There are eight experimental outcomes in the sample space, and they sum up to one as before:

\[\begin{align} \Sigma_{i=1}^8 \left(P\left(E_i\right)\right) = 1 \\ \end{align}\]

1.6 Probabilities of Events

Generally, after \(n\) trials/lotteries, if a particular experimental outcome had \(x\) number of wins/successes (which means \(n-x\) number of losses/failures), the probability that this particular experimental outcome happen is: \[ p^x \cdot p^{n-x} \]

The probabilities we wrote in the previous examples all follow this rule. Remember that if someone won every time, \(n=x\), and we will have \(p^x \cdot p^{n-x}=p^x \cdot p^0 = p^x \cdot 1 = p^x\).

So far we have discussed different experimental outcomes with unique sequences of wins and losses. In the 3 lottery example above, we have 8 experimental outcomes. If we are mainly interested in the total number of wins and losses, we can group these 8 experimental outcomes into 4 events.

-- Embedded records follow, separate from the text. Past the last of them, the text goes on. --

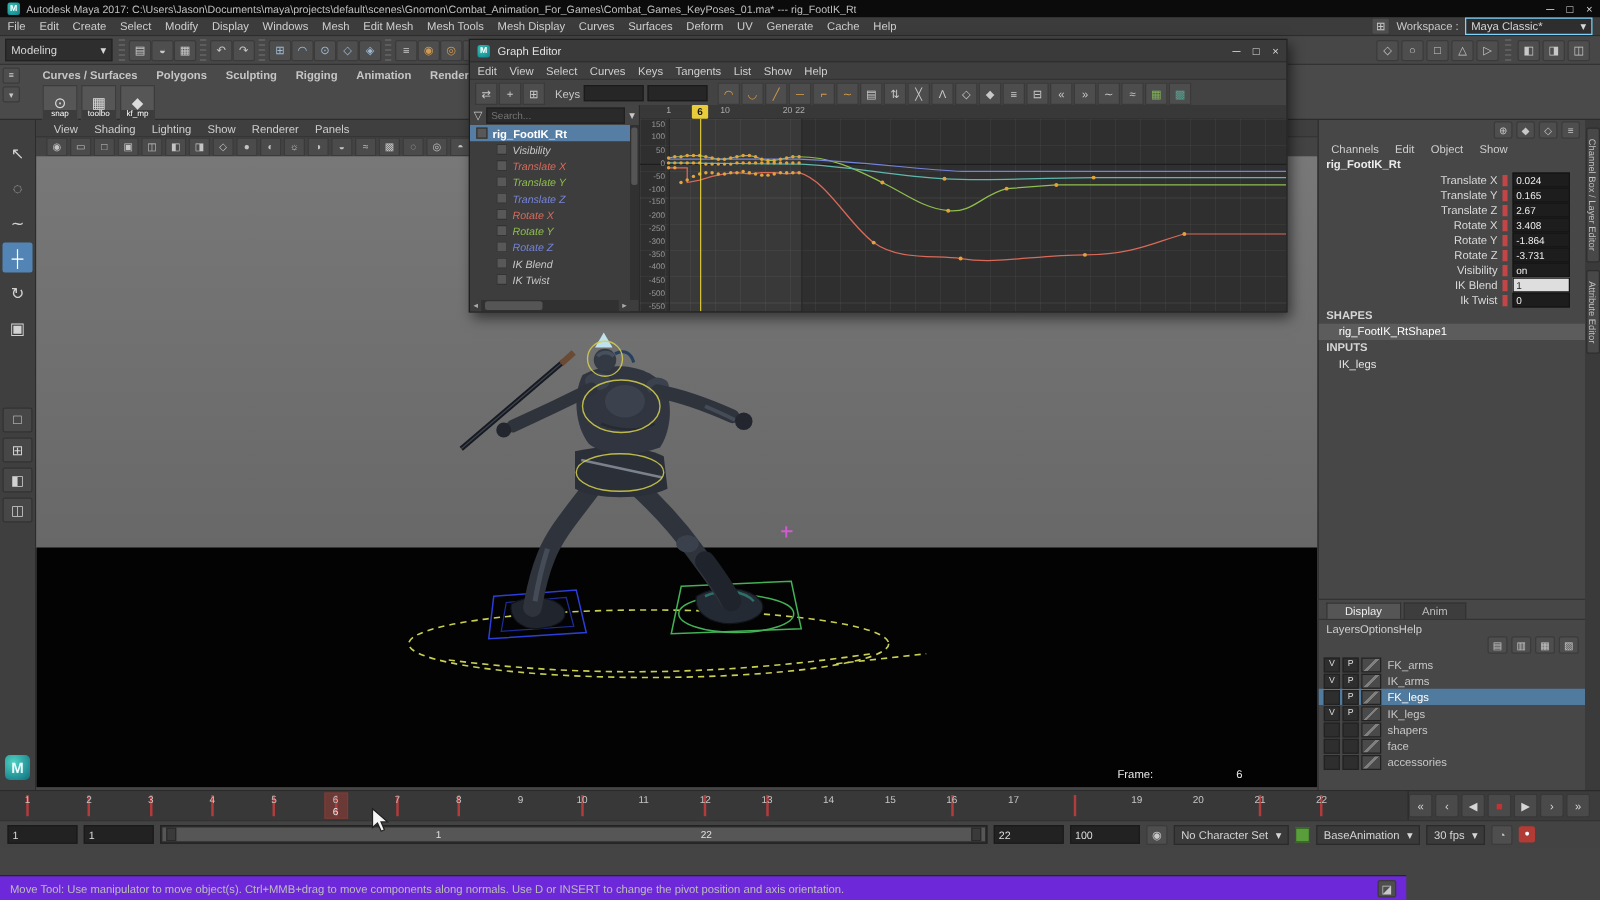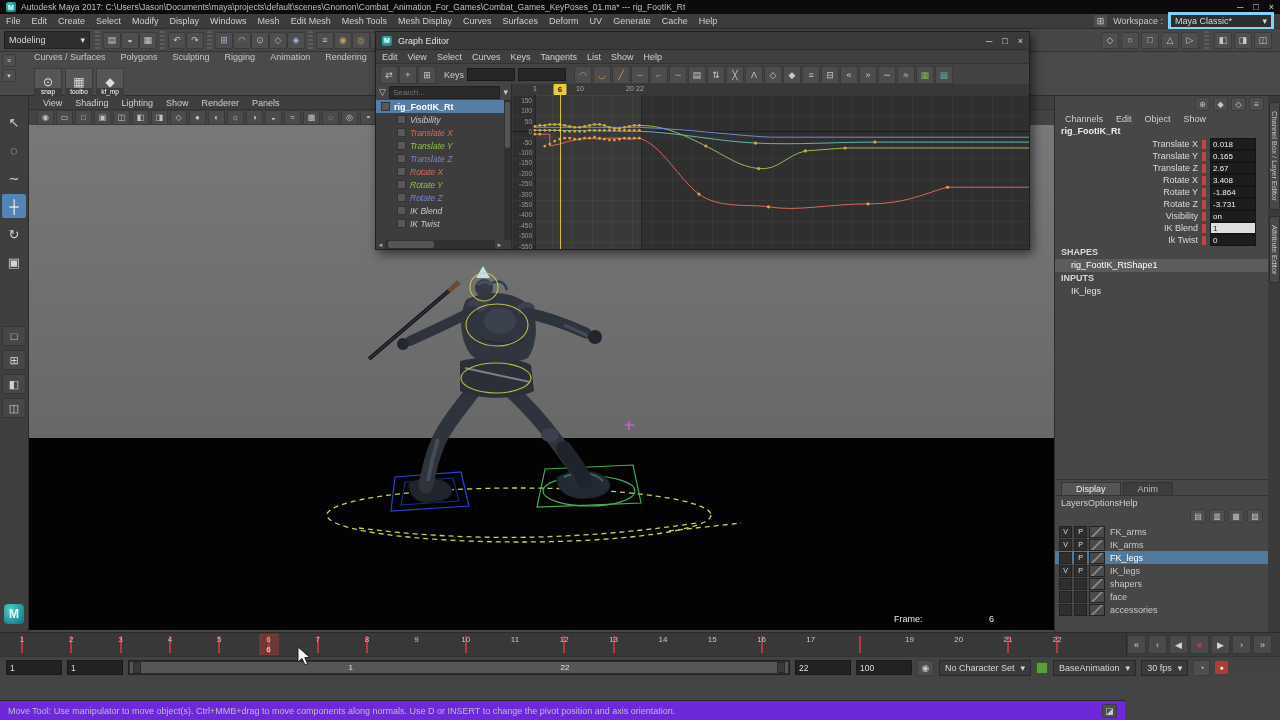--- a/index.html
+++ b/index.html
@@ -21,7 +21,7 @@
            display:flex;align-items:center;box-sizing:border-box;padding:0 6px;}
   #menubar-items{display:flex;gap:11px;}
   #workspace{margin-left:auto;display:flex;align-items:center;gap:5px;}
-  #workspace .ws-select{width:92px;height:12px;background:#2e2e2e;border:3px solid #7dd3fc;display:flex;
+  #workspace .ws-select{width:92px;height:12px;background:#2e2e2e;border:1px solid #7dd3fc;display:flex;
            align-items:center;justify-content:space-between;padding:0 4px;color:#d8d8d8;}
   
   #statusline{position:absolute;left:0;top:29px;width:1280px;height:23px;background:#474747;border-bottom:1px solid #333;

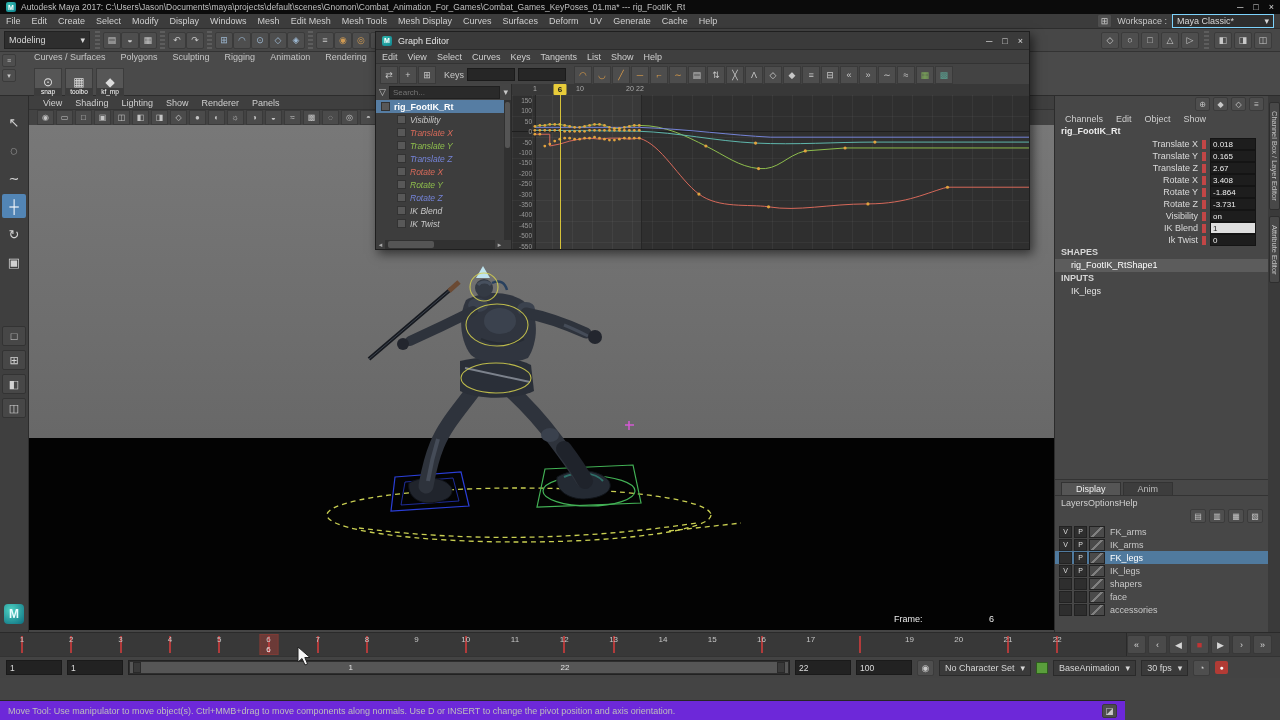--- a/index.html
+++ b/index.html
@@ -35,7 +35,7 @@
   #shelf{position:absolute;left:0;top:52px;width:1280px;height:44px;background:#4a4a4a;border-bottom:1px solid #2c2c2c;box-sizing:border-box;}
   #shelf-side{position:absolute;left:2px;top:2px;display:flex;flex-direction:column;gap:2px;}
   #shelf-side .ib{width:12px;height:11px;font-size:7px;}
-  #shelf-tabs{position:absolute;left:34px;top:0;height:15px;display:flex;gap:15px;}
+  #shelf-tabs{position:absolute;left:34px;top:0;height:15px;display:flex;gap:15px;align-items:center;font-weight:bold;}
   .shelf-tab{color:#c6c6c6;}
   #shelf-items{position:absolute;left:34px;top:15px;height:29px;display:flex;gap:3px;align-items:center;}
   .shelf-item{width:26px;height:26px;background:#565656;border:1px solid #3c3c3c;position:relative;

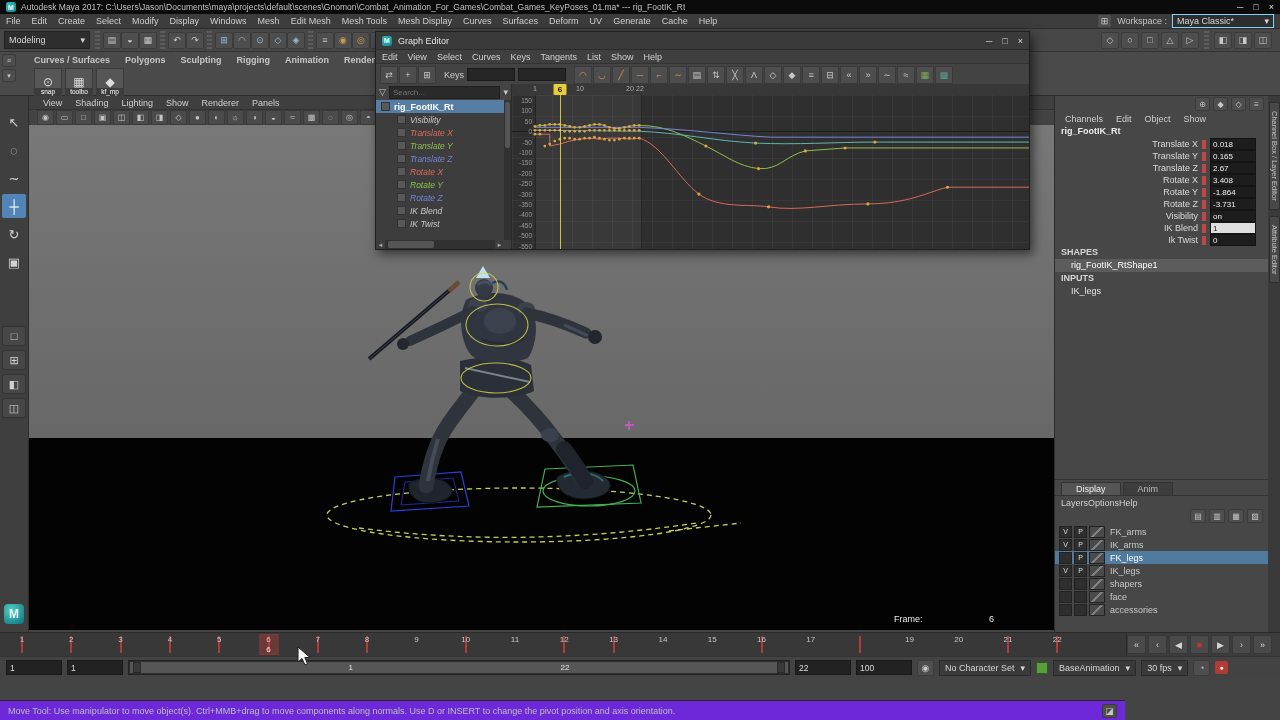--- a/index.html
+++ b/index.html
@@ -420,7 +420,7 @@
         <div class="cb-row">
           <span class="cb-name">Translate X</span>
           <span class="cb-key"></span>
-          <span class="cb-val">0.018</span>
+          <span class="cb-val">0.024</span>
         </div>
         <div class="cb-row">
           <span class="cb-name">Translate Y</span>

  1. Event win three times: W3 = \(\left\{E_1\right\}\) \[P(W3)=p^{3} \cdot (1-p)^{0}\]
  2. Event win two times: W2 = \(\left\{E_2, E_3, E_5\right\}\)
    • There are three experimental outcomes out of the eight where you win two times. The probability of each of these experimental outcomes happening is: \(p^{2} \cdot (1-p)^{1}\), hence: \[P(W2) = 3 \cdot p^{2} \cdot (1-p)^{1}\]
  3. Event win one time: W1 = \(\left\{E_4, E_6, E_7\right\}\)
    • There are three experimental outcomes out of the eight where you win one time. The probability of each of these experimental outcomes happening is: \(p^{1} \cdot (1-p)^{2}\), hence: \[P(W1) = 3 \cdot p^{1} \cdot (1-p)^{2}\]
  4. Event win zero time: W0 = \(\left\{E_8\right\}\) \[P(W0)=p^{0} \cdot (1-p)^{3}\]

These four events are mutually exclusive and jointly exhaustive, we can define a new sample space that includes four experimental outcomes, win zero times, win once, win twice, win three times.